LJ : De surcroît avec le maintien de l’accent sur le premier « e » de République ! Parce que notre GIE entend fonctionner sur une base démocratique, dans l’esprit de ces fédérations d’États qui réunissent leur force, dans l’intérêt de leur union, mais en restant souverains par ailleurs.
- Un mot sur l’écosystème de Paris-Saclay sur lequel les membres fondateurs sont implantés ?
LJ : Au risque de vous décevoir, cela n’est pas entré en ligne de compte dans notre décision de créer Software République. Je n’ai d’ailleurs pas caché mes réserves à l’égard de la création d’un tel écosystème. Certes, toutes les entreprises membres y ont un pied et interagissent avec les laboratoires, les établissements d’enseignement supérieur qui y sont présents. Pour autant, rien ne doit nous interdire d’aller chercher les ressources là où elles se trouvent. L’erreur est de croire qu’une entreprise doive s’en tenir à celles de son écosystème. Si, donc, nous sommes de fait bien implantés dans celui de Paris-Saclay, Software République ne se confond pas avec lui. C’est une initiative d’entreprises privées, qui s’appuient d’abord sur leurs ressources propres, sans recours à la moindre subvention publique.
- ll reste que Paris-Saclay existe, on y assiste à l’émergence d’une véritable communauté d’entrepreneurs, de chercheurs, d’étudiants, etc., qui se donne à voir à l’occasion des événements annuels qui y sont organisés : Paris-Saclay Spring, TEDx Saclay, et bien d’autres encore qui concourent à l’affirmation d’un sentiment d’appartenance…
LJ : Je n’en doute pas. J’y interviens moi-même régulièrement à travers des conférences. Mais pour tout vous dire, je considère que l’on pourra augurer d’un véritable succès à cet écosystème dès lors que les conditions d’accessibilité seront améliorées, que la ligne 18 du Grand Paris-Express sera inaugurée.
- À suivre donc. En attendant, terminons cet entretien par une question plus personnelle : qu’est-ce qui vous a prédisposé à participer à l’aventure de Software République ?
LJ : À y participer et, bien plus que cela, à en être à l’origine. À mon arrivée au sein du Groupe Renault, comme directeur scientifique, j’ai voulu y insuffler cette culture de la Silicon Valley que je connais bien pour la fréquenter depuis trente ans au titre de responsabilités opérationnelles. C’est là que j’ai compris combien l’échec faisait partie intégrante de la dynamique d’innovation, qu’il n’en fallait pas en faire un motif pour tout arrêter, mais au contraire en tirer les leçons pour repartir de plus belle. Alors oui, cela va à l’encontre de ce qu’on nous inculque au cours de notre scolarité, en France, mais il ne faut pas désespérer de voir changer les mentalités.
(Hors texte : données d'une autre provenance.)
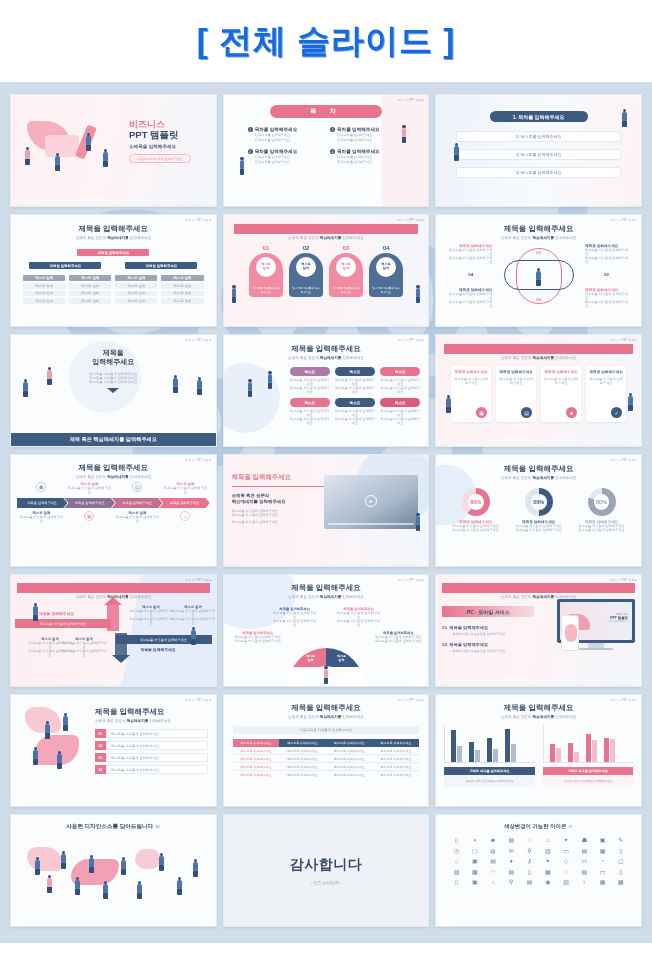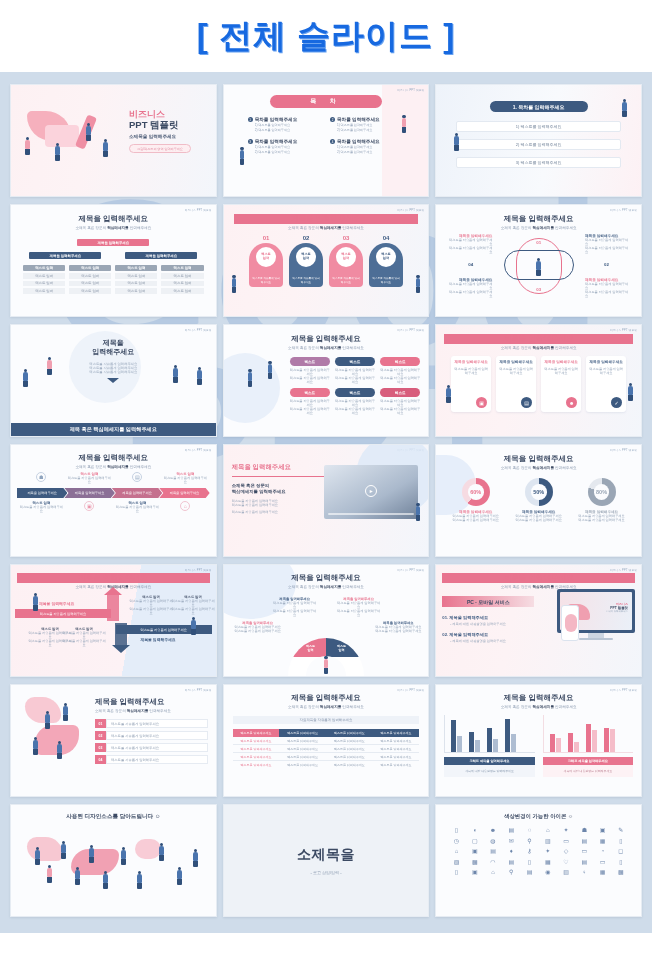--- a/index.html
+++ b/index.html
@@ -11,7 +11,7 @@
   }
   
   .page-header {
-    height: 72px;
+    height: 82px;
     display: flex; align-items: center; justify-content: center;
     background: #ffffff;
   }

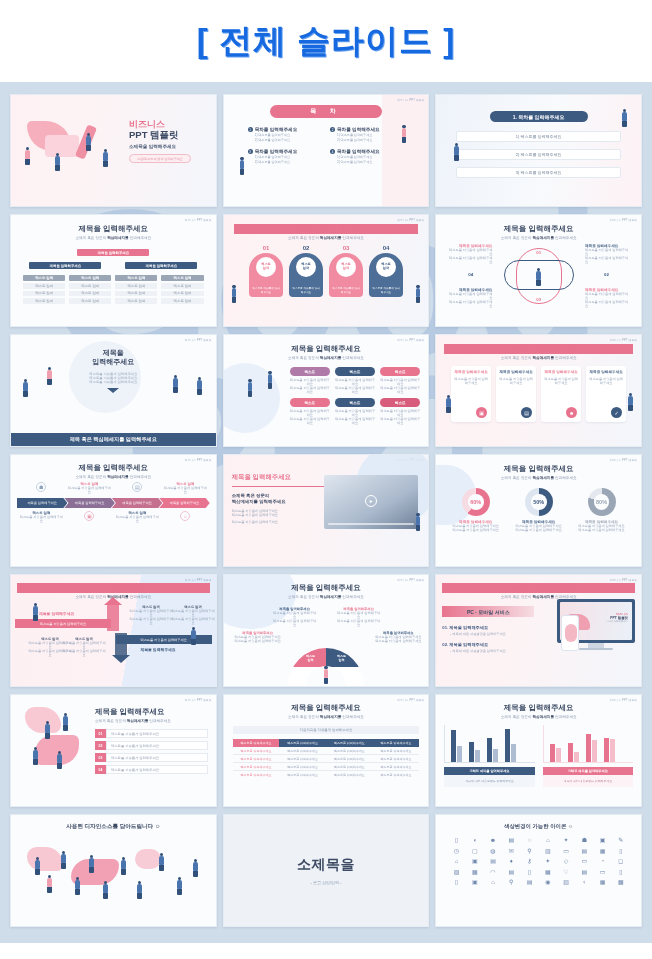--- a/index.html
+++ b/index.html
@@ -943,7 +943,7 @@
     <div class="slide">
       <div class="sl-inner" style="background:#eef2f7;"></div>
       <div class="sl-inner" style="display:flex;flex-direction:column;align-items:center;justify-content:center;">
-        <div style="font-size:14px;font-weight:bold;color:#3c4a63;letter-spacing:.5px;">소제목을</div>
+        <div style="font-size:14px;font-weight:bold;color:#3c4a63;letter-spacing:.5px;">감사합니다</div>
         <div style="font-size:4px;color:#8b9bb0;margin-top:6px;">- 로고 삽입/입력 -</div>
       </div>
     </div>

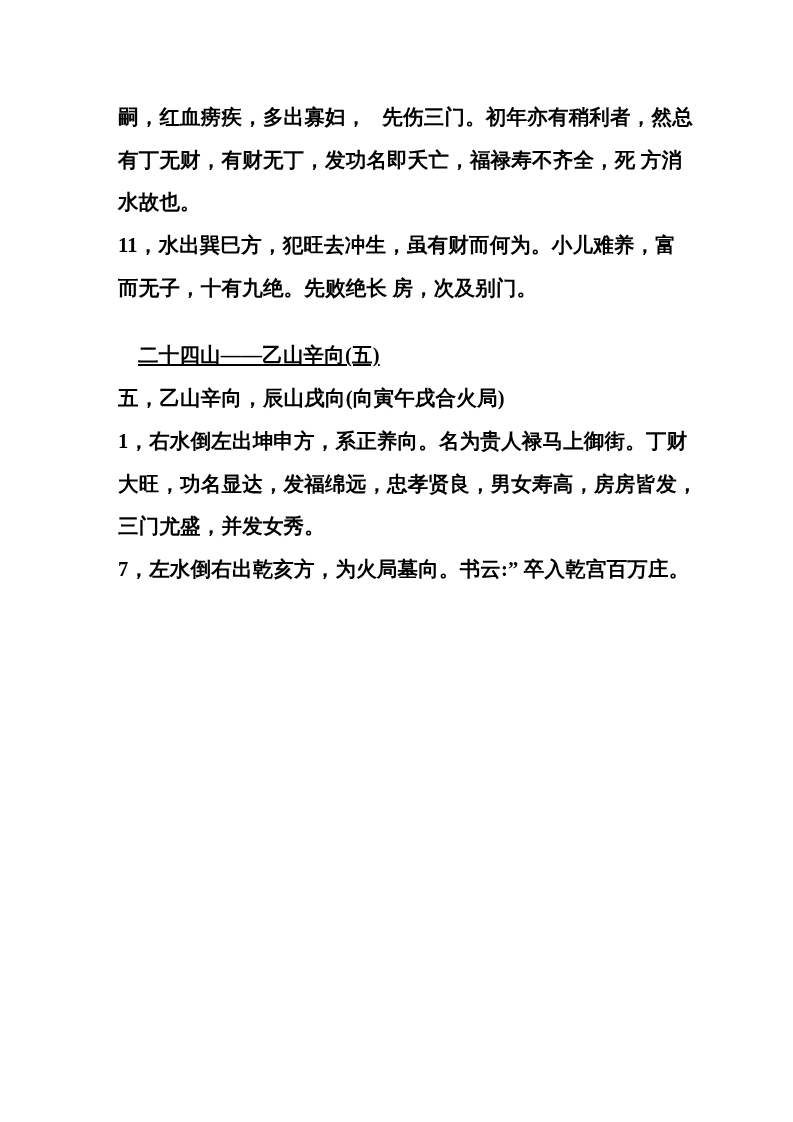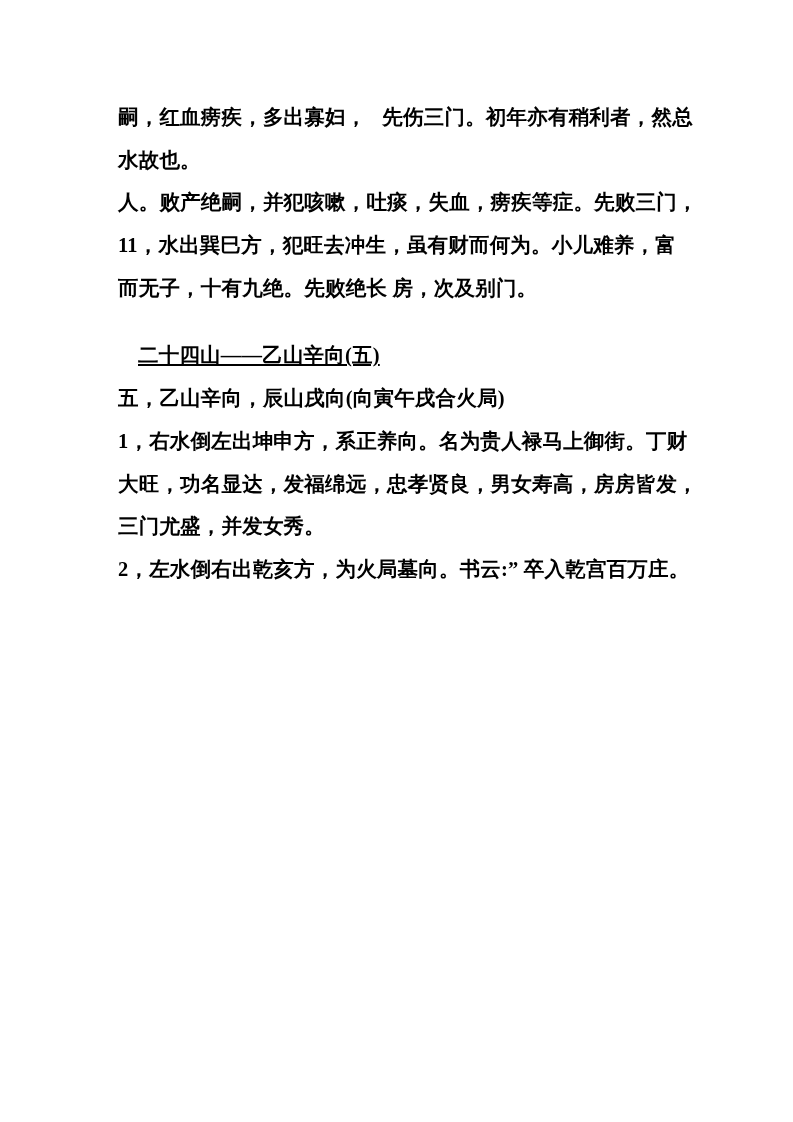--- a/index.html
+++ b/index.html
@@ -50,6 +50,7 @@
 
     <div class="block">
       <div class="line">嗣，红血痨疾，多出寡妇，   先伤三门。初年亦有稍利者，然总</div>
+      <div class="line">有丁无财，有财无丁，发功名即夭亡，福禄寿不齐全，死 方消</div>
       <div class="line">水故也。</div>
     </div>
 

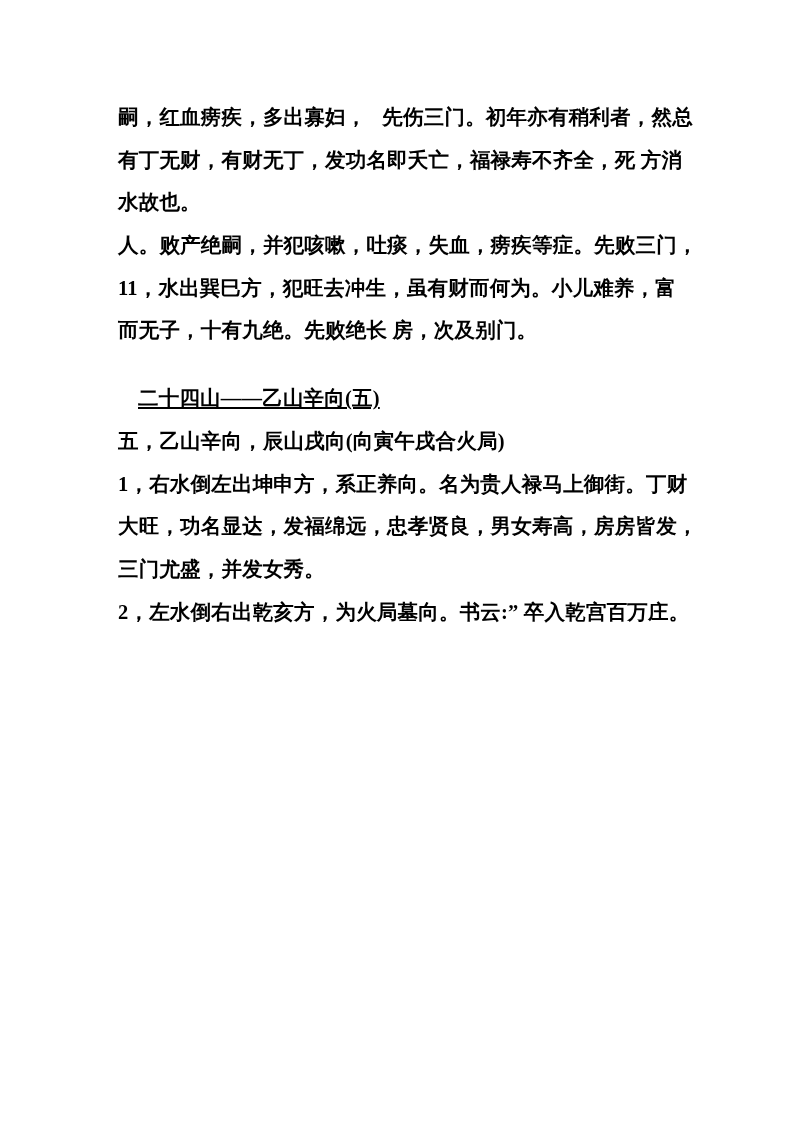--- a/index.html
+++ b/index.html
@@ -55,7 +55,6 @@
     </div>
 
     <div class="block">
-      <div class="line">人。败产绝嗣，并犯咳嗽，吐痰，失血，痨疾等症。先败三门，</div>
     </div>
 
     <div class="block">

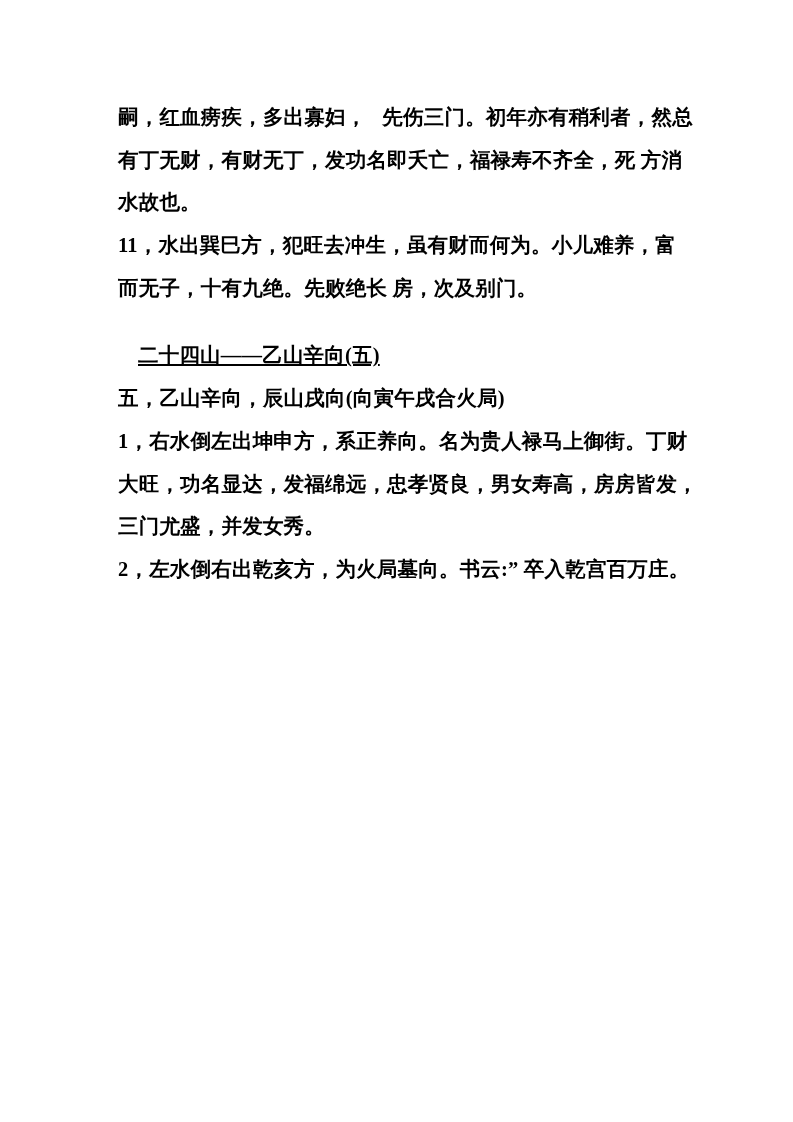--- a/index.html
+++ b/index.html
@@ -79,7 +79,7 @@
     </div>
 
     <div class="block">
-      <div class="line">2，左水倒右出乾亥方，为火局墓向。书云:” 卒入乾宫百万庄。</div>
+      <div class="line">7，左水倒右出乾亥方，为火局墓向。书云:” 卒入乾宫百万庄。</div>
     </div>
 
   </div>

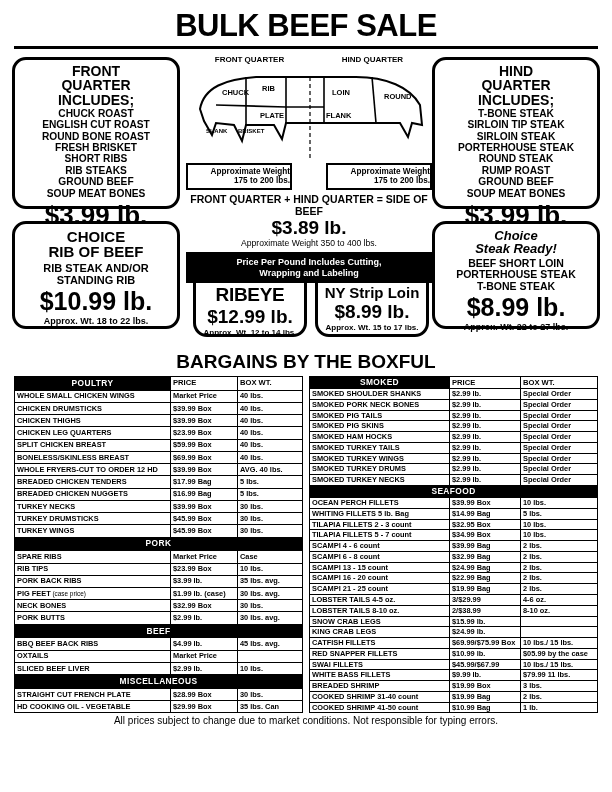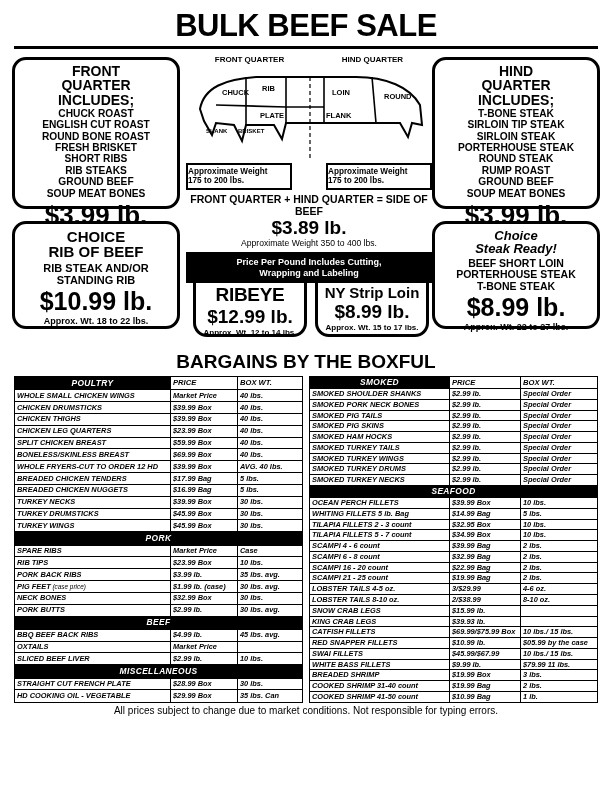--- a/index.html
+++ b/index.html
@@ -73,7 +73,7 @@
   .qlabels{display:flex;justify-content:space-around;font-size:8px;font-weight:bold;}
   .diagram{position:relative;width:246px;height:96px;margin-top:1px;}
   .wbox{
-    border:2px solid #000;text-align:left;font-size:8.2px;font-weight:bold;
+    border:2px solid #000;text-align:right;font-size:8.2px;font-weight:bold;
     line-height:1.15;padding:2px 0;width:106px;box-sizing:border-box;
   }
   .wrow{display:flex;justify-content:space-between;margin-top:2px;}

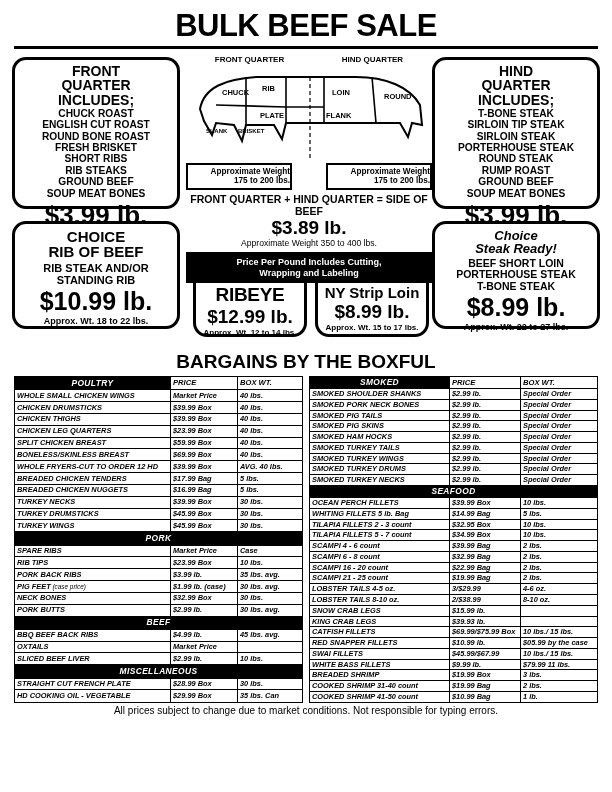--- a/index.html
+++ b/index.html
@@ -89,7 +89,7 @@
   .bargains-title{
     text-align:center;font-weight:bold;font-size:19px;margin-top:2px;margin-bottom:3px;
   }
-  .tables{display:flex;gap:6px;padding:0 14px;font-style:italic;}
+  .tables{display:flex;gap:6px;padding:0 14px;}
   table{border-collapse:collapse;width:100%;font-size:7.4px;}
   td,th{border:1px solid #000;padding:0px 2px;line-height:1.32;}
   .cat{

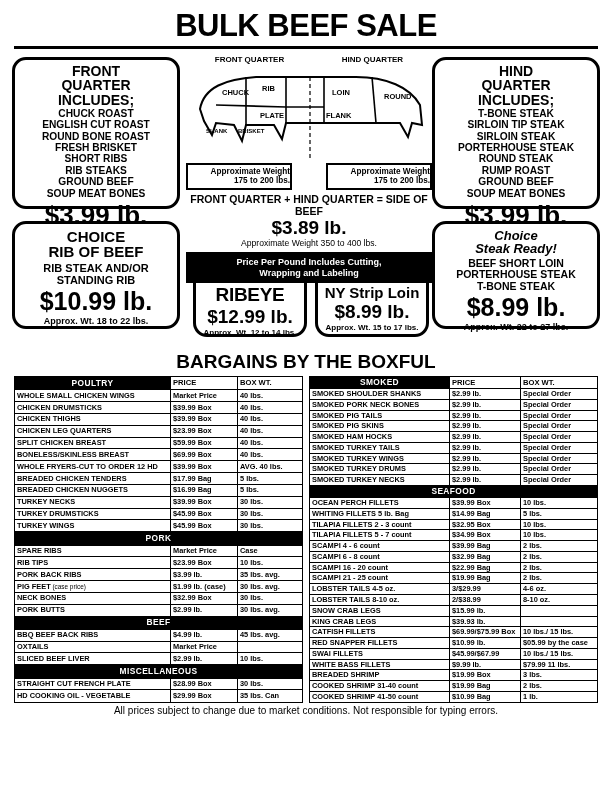--- a/index.html
+++ b/index.html
@@ -476,6 +476,11 @@
             <td class="c3r">2 lbs.</td>
           </tr>
           <tr>
+            <td class="item">SCAMPI  13 - 15 count</td>
+            <td class="c2r">$24.99 Bag</td>
+            <td class="c3r">2 lbs.</td>
+          </tr>
+          <tr>
             <td class="item">SCAMPI  16 - 20 count</td>
             <td class="c2r">$22.99 Bag</td>
             <td class="c3r">2 lbs.</td>

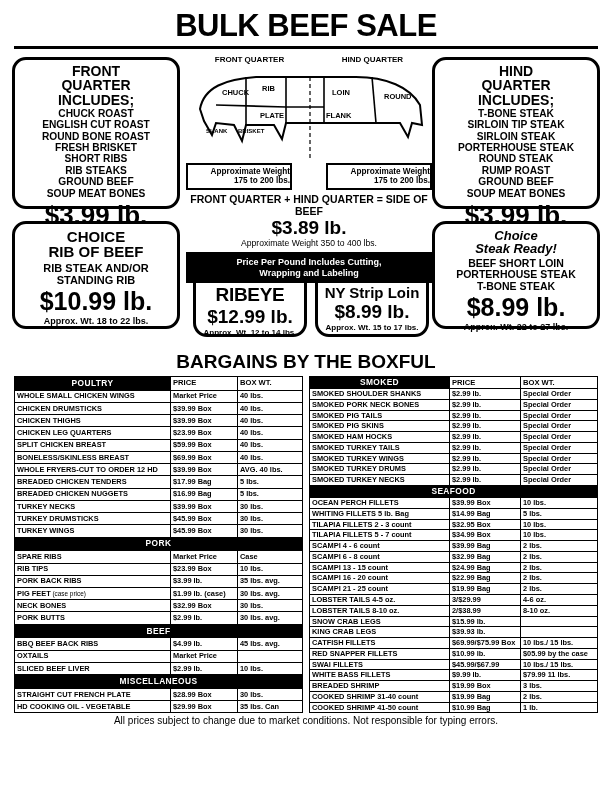--- a/index.html
+++ b/index.html
@@ -507,7 +507,7 @@
           </tr>
           <tr>
             <td class="item">KING CRAB LEGS</td>
-            <td class="c2r">$39.93 lb.</td>
+            <td class="c2r">$24.99 lb.</td>
             <td class="c3r"></td>
           </tr>
           <tr>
Software République y contribue à sa façon. J’avais aussi envie de montrer que grands groupes et petites entreprises innovantes, start-up, gagnent à coopérer.
- Avec aussi probablement la conviction que si on veut inventer les mobilités de demain, il faut aussi que les acteurs historiques de la filière, à commencer par les constructeurs automobiles, apprennent à travailler avec de nouveaux entrants qu’on n’attendait pas forcément…
LJ : En effet. L’innovation ne procède pas autrement : par l’association de compétences, d’expertises, de ressources, de technologies, qui existaient peut-être déjà, mais qu’on n’avait pas l’habitude de combiner. Autrement, vous encourez le risque de rester enfermer dans des routines.